# Description of the task:
Everything from the line containing "- The TSCH MAC" through the line containing "The Time Slotted" should be repeated exactly, and nothing else from the data.

# Data to use:
==============================
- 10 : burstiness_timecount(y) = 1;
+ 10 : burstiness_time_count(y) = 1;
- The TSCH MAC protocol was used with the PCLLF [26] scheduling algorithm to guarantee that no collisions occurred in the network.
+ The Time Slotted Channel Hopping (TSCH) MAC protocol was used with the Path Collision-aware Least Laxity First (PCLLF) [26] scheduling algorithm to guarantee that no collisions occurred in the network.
==============================
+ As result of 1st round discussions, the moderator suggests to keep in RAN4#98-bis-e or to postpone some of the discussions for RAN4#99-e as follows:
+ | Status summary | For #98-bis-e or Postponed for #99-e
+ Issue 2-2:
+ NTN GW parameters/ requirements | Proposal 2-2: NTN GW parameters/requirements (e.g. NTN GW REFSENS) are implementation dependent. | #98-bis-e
==============================
# Finished exercise:
- The TSCH MAC protocol was used with the PCLLF [26] scheduling algorithm to guarantee that no collisions occurred in the network.
+ The Time Slotted Channel Hopping (TSCH) MAC protocol was used with the Path Collision-aware Least Laxity First (PCLLF) [26] scheduling algorithm to guarantee that no collisions occurred in the network.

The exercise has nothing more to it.